By itself, a hook will not get a student admitted. It will often, however, get a student some extra attention.
Colleges use test scores to help them assess a student’s readiness for college-level work. Test scores also give colleges a way to compare applicants. Most four-year colleges require that students submit ACT or SAT scores. For advice on which tests you should take, talk to your counselor.
PSAT / NMSQT
Preliminary SAT / National Merit Scholarship Qualifying Test is a practice test for the SAT. This test has been redesigned and now includes assessments in Reading, Writing and Language, and Math. The PSAT/NMSQT is given in October, primarily to juniors.

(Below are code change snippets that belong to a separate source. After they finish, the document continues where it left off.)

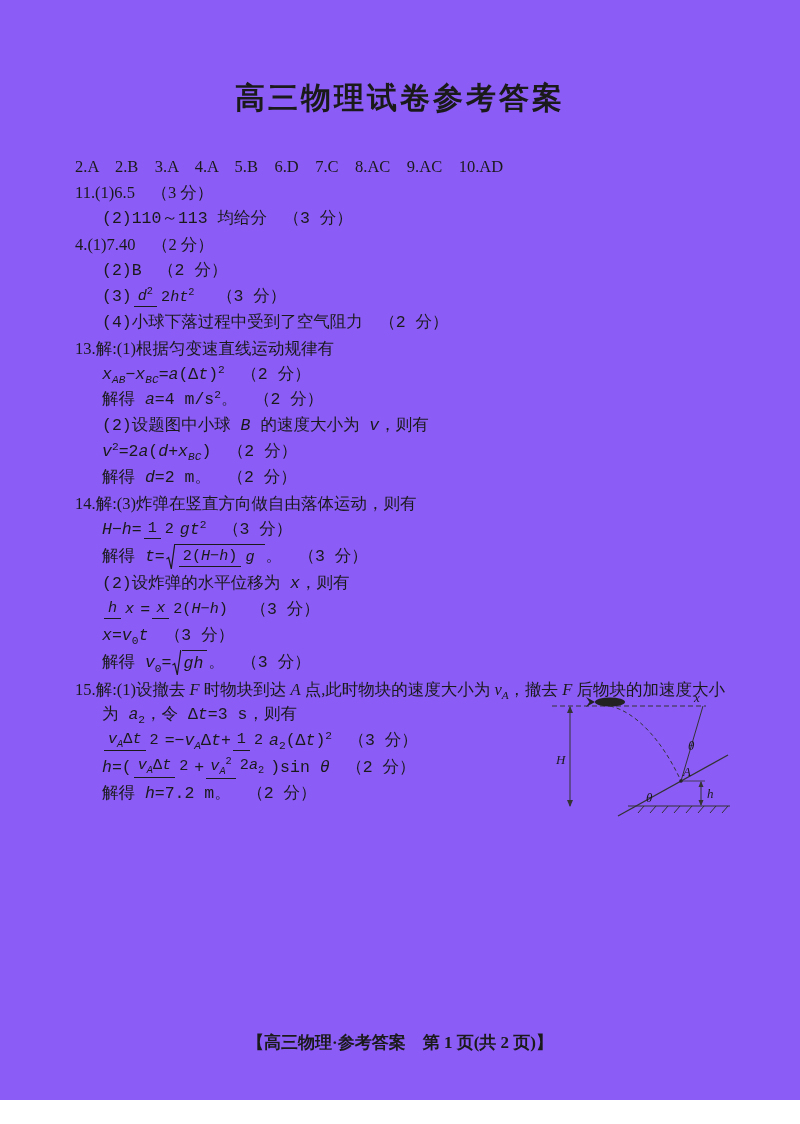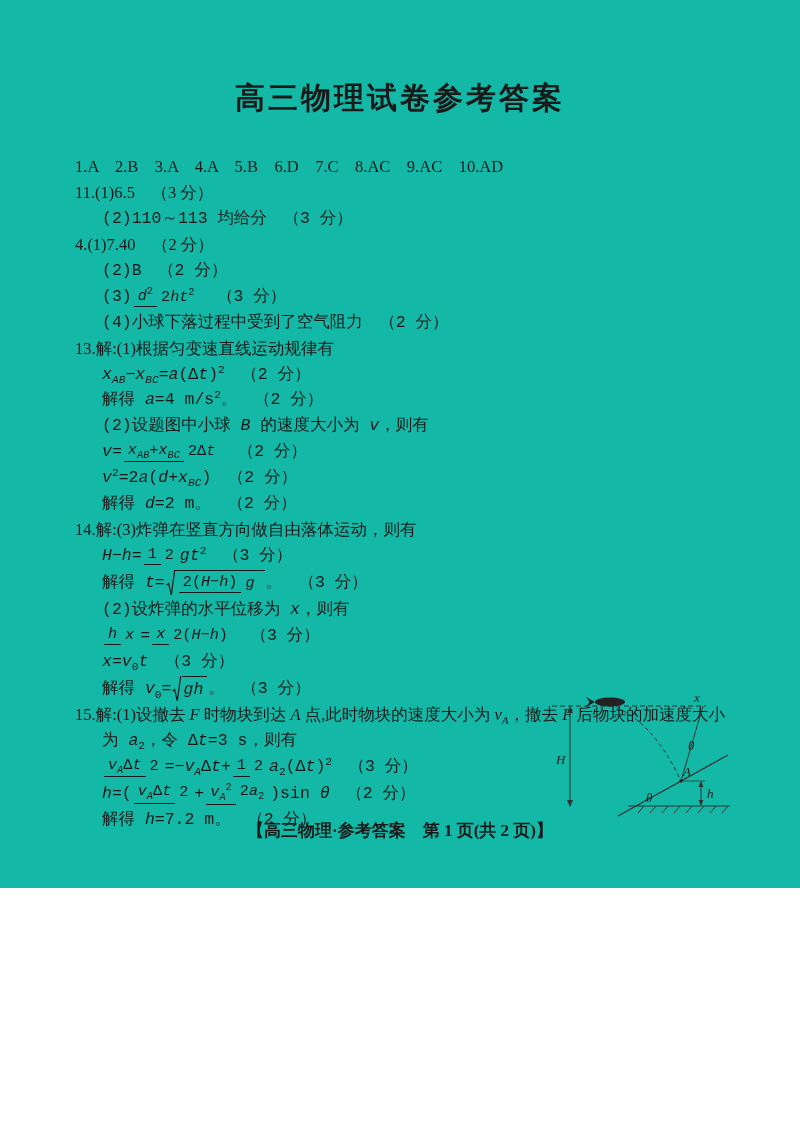"高三物理试卷参考答案" .page { background: #14b8a6 -> #8b5cf6; height: 888px -> 1100px }
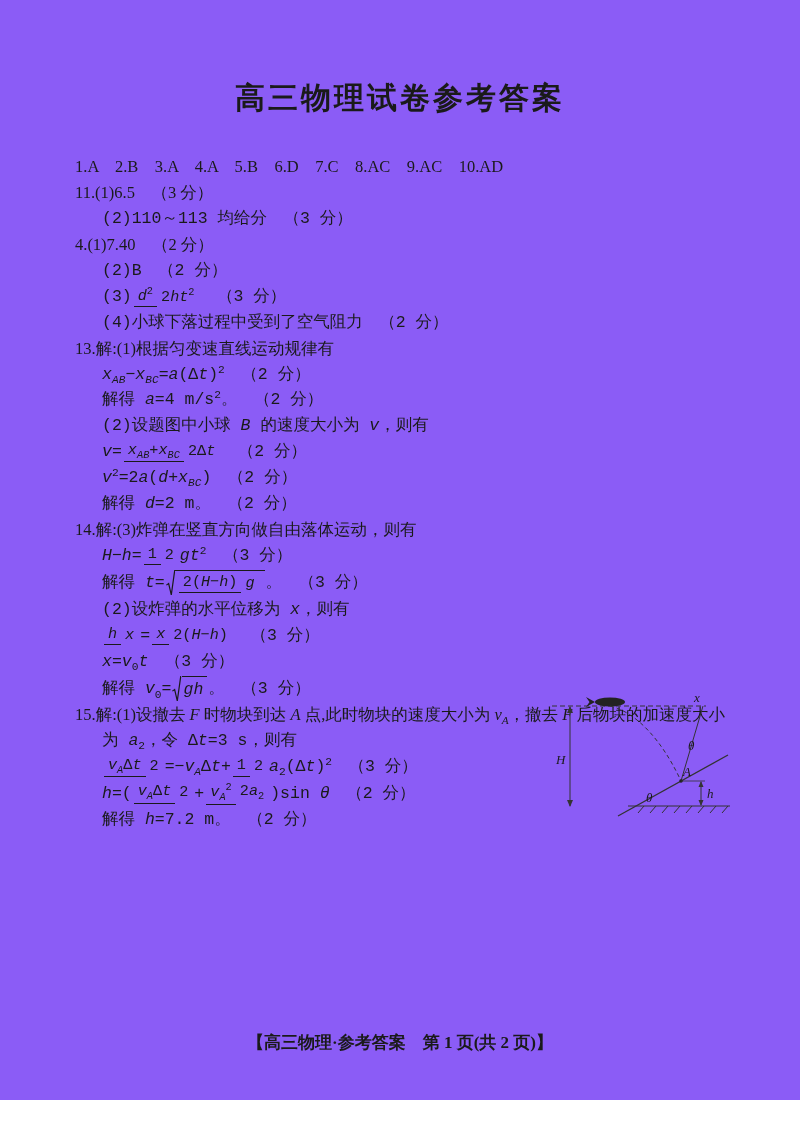"1.A 2.B 3.A 4.A 5.B" div.line { text: 1.A -> 2.A }
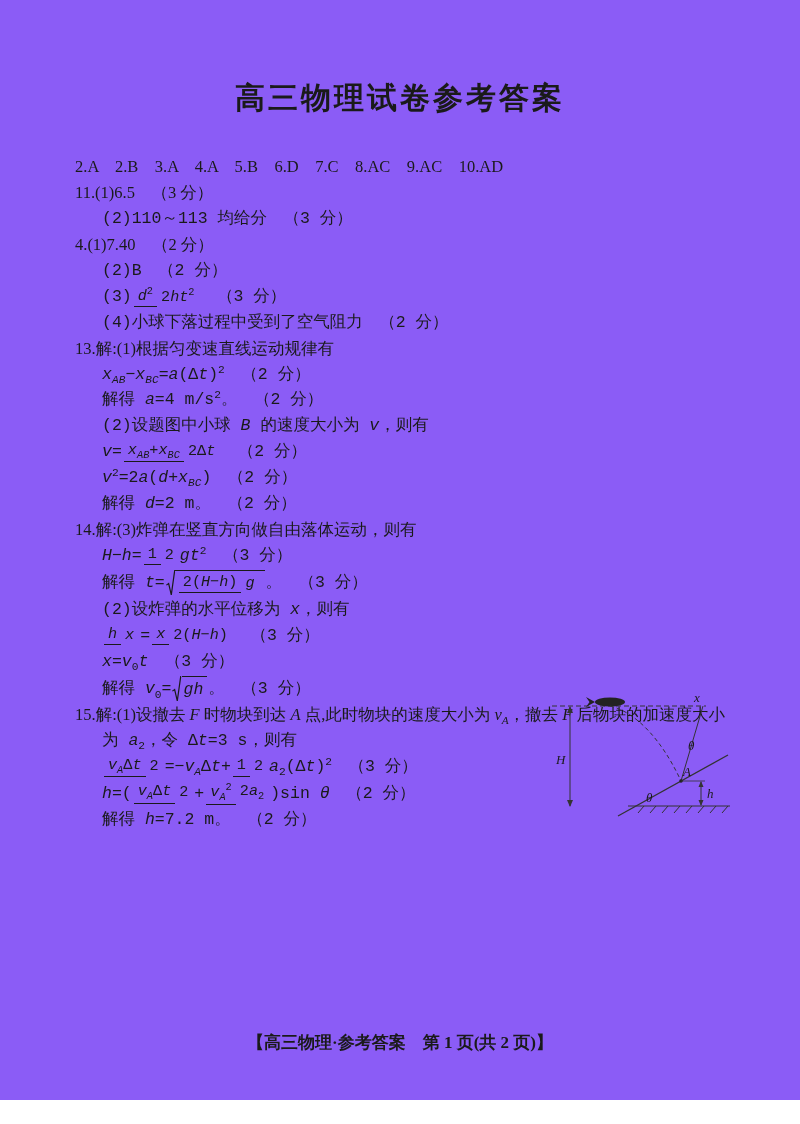"v= （2 分）" div.line { html: <div><i>v</i>=<span><span><i>x</i><sub><i>A</i><i>B</i></sub>+<i>x</i><sub><i>B</i><i>C</i></sub></span><span>2Δ<i>t</i></span></span> （2 分）</div> -> none }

All college-bound juniors should take this test. It is good practice for the SAT, and students find out how their skills compare to the skills of other students. Exceptionally high scores during the junior year can also lead to scholarship opportunities.
The ACT is a college entrance exam that students generally take during their junior and/or senior year. The ACT is offered in September, October, December, February, April, and June. Students receive scores in English, Reading, Math, and Science, along with a Compositive (average) score. There is also a Writing Test. The Writing Test is optional, but some colleges require it. Register for the ACT at .
The SAT is a college entrance exam that students generally take during their junior and/or senior year. The SAT is offered in October, November, December, January, March, May, and June. The SAT has assessments in Reading, Writing and Language, and Math. The SAT has an optional essay, there are no penalties for guessing, and scores range from 400-1600. Students can register for the SAT at sat.collegeboard.org.
SAT SUBJECT TESTS
The SAT Subject Tests are one-hour tests that measure a student’s knowledge in specific subject areas (biology, French, calculus, etc.). Some selective colleges recommend or require that students take two or three SAT Subject Tests for admission and/or placement.